Exercise objective
Reproduce only the lines that begin at the line with "total: 135.50 -> 151.45" and run to the end of the entries; omit every picture.

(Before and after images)
════════════════
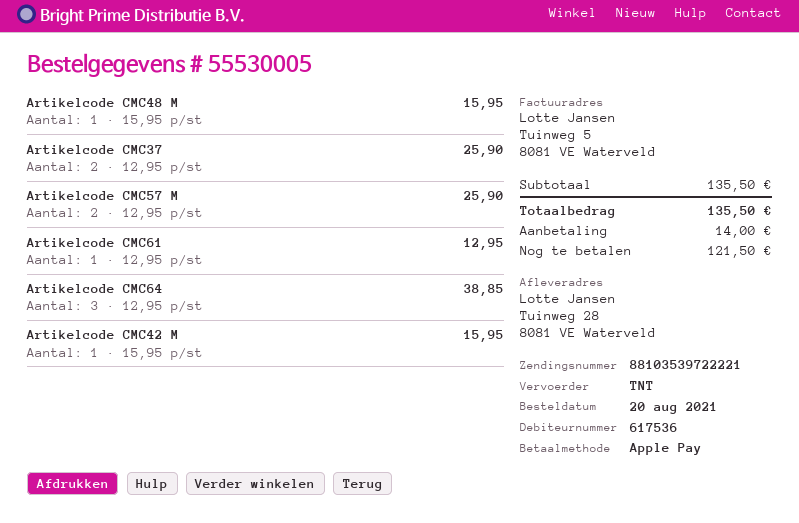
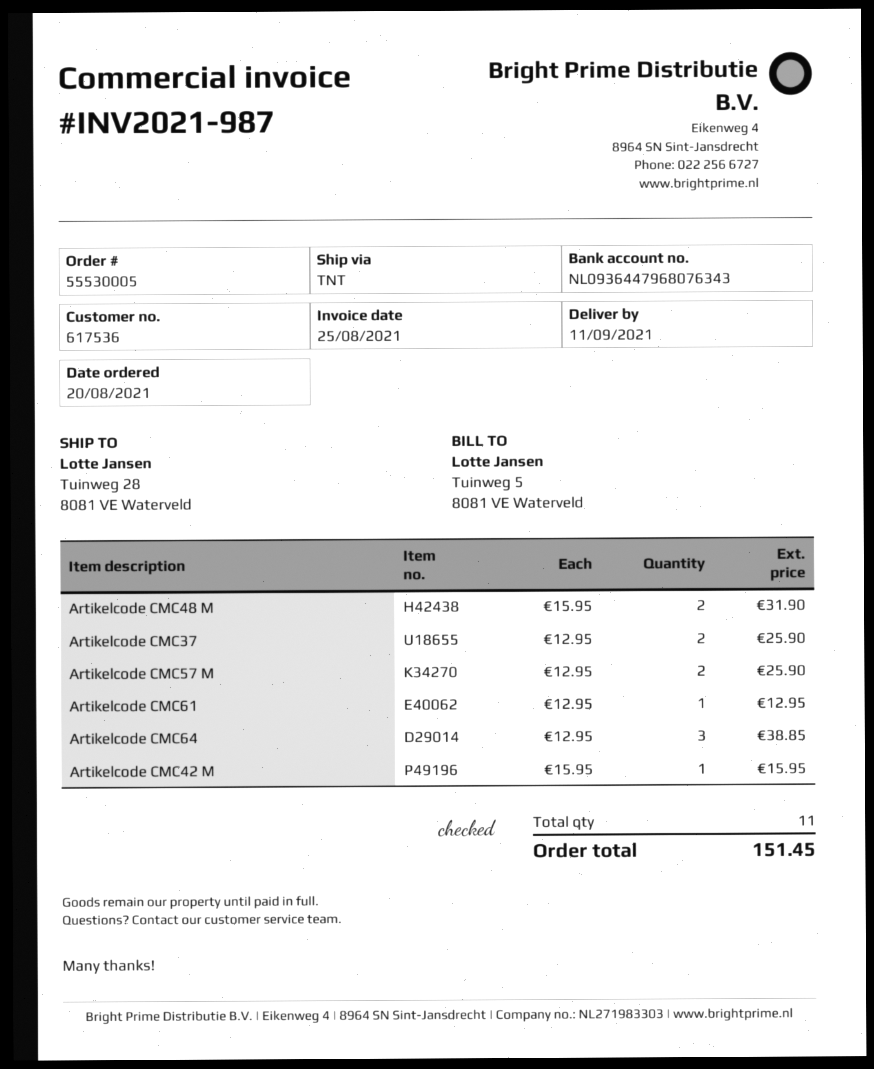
Artikelcode CMC48 M: 1 x 15.95 = 15.95 -> 2 x 15.95 = 31.90
total: 135.50 -> 151.45

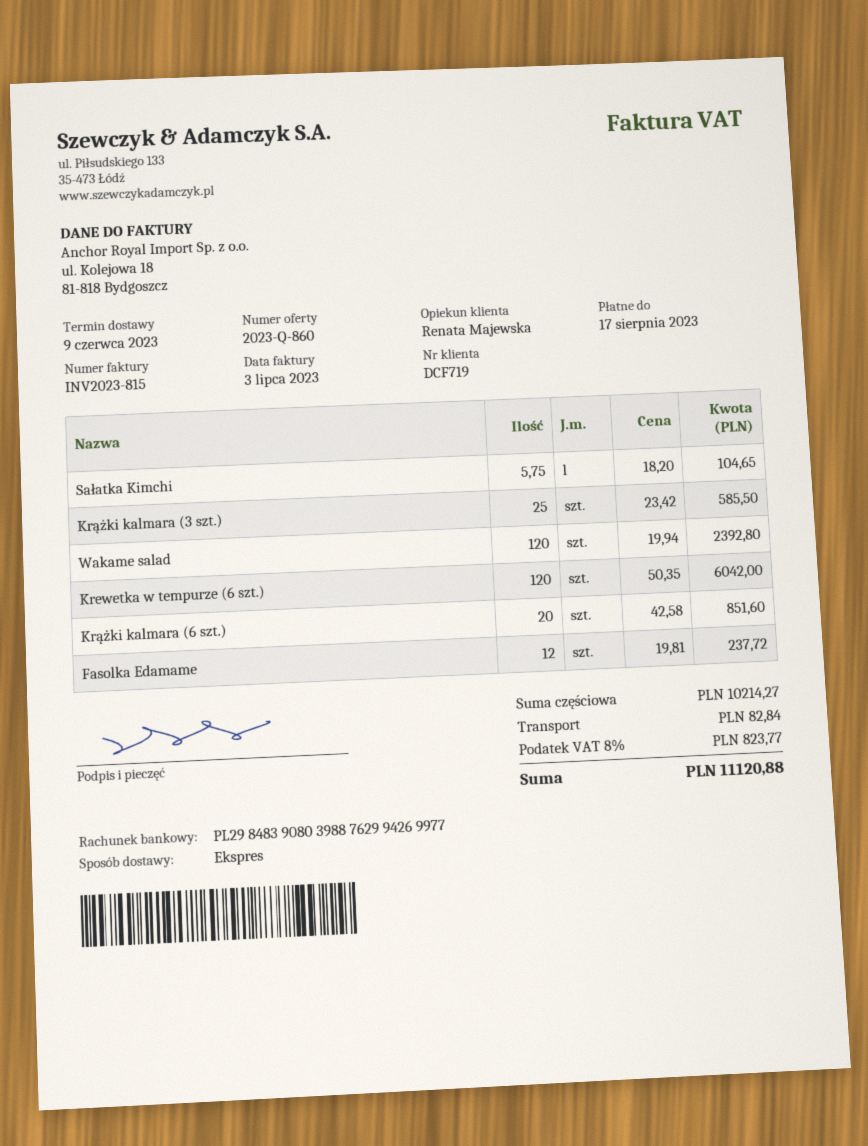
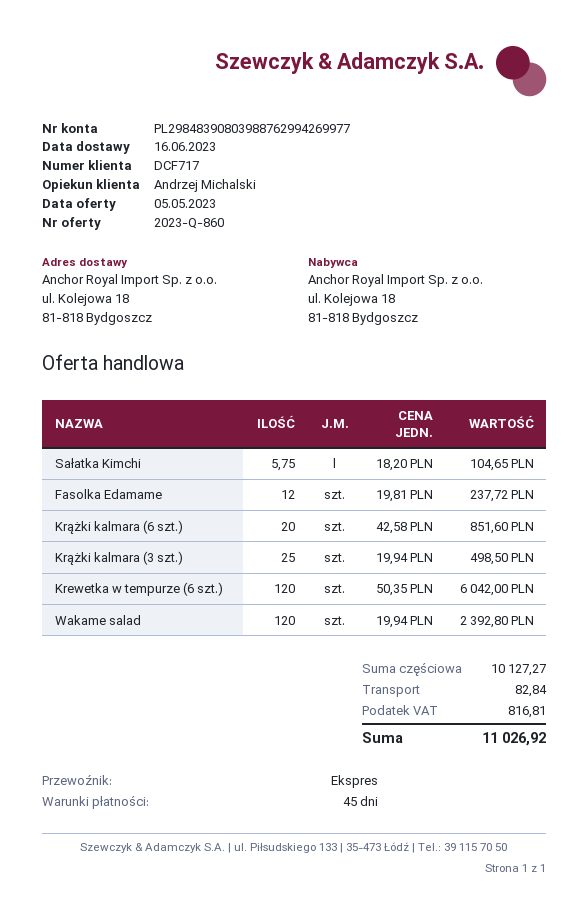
delivery date: 2023-06-09 -> 2023-06-16
customer number: DCF719 -> DCF717
sales rep: Renata Majewska -> Andrzej Michalski
Krążki kalmara (3 szt.): 25 x 23.42 = 585.50 -> 25 x 19.94 = 498.50
subtotal: 10214.27 -> 10127.27
tax: 823.77 -> 816.81
total: 11120.88 -> 11026.92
════════════════
Finished task
total: 135.50 -> 151.45

delivery date: 2023-06-09 -> 2023-06-16
customer number: DCF719 -> DCF717
sales rep: Renata Majewska -> Andrzej Michalski
Krążki kalmara (3 szt.): 25 x 23.42 = 585.50 -> 25 x 19.94 = 498.50
subtotal: 10214.27 -> 10127.27
tax: 823.77 -> 816.81
total: 11120.88 -> 11026.92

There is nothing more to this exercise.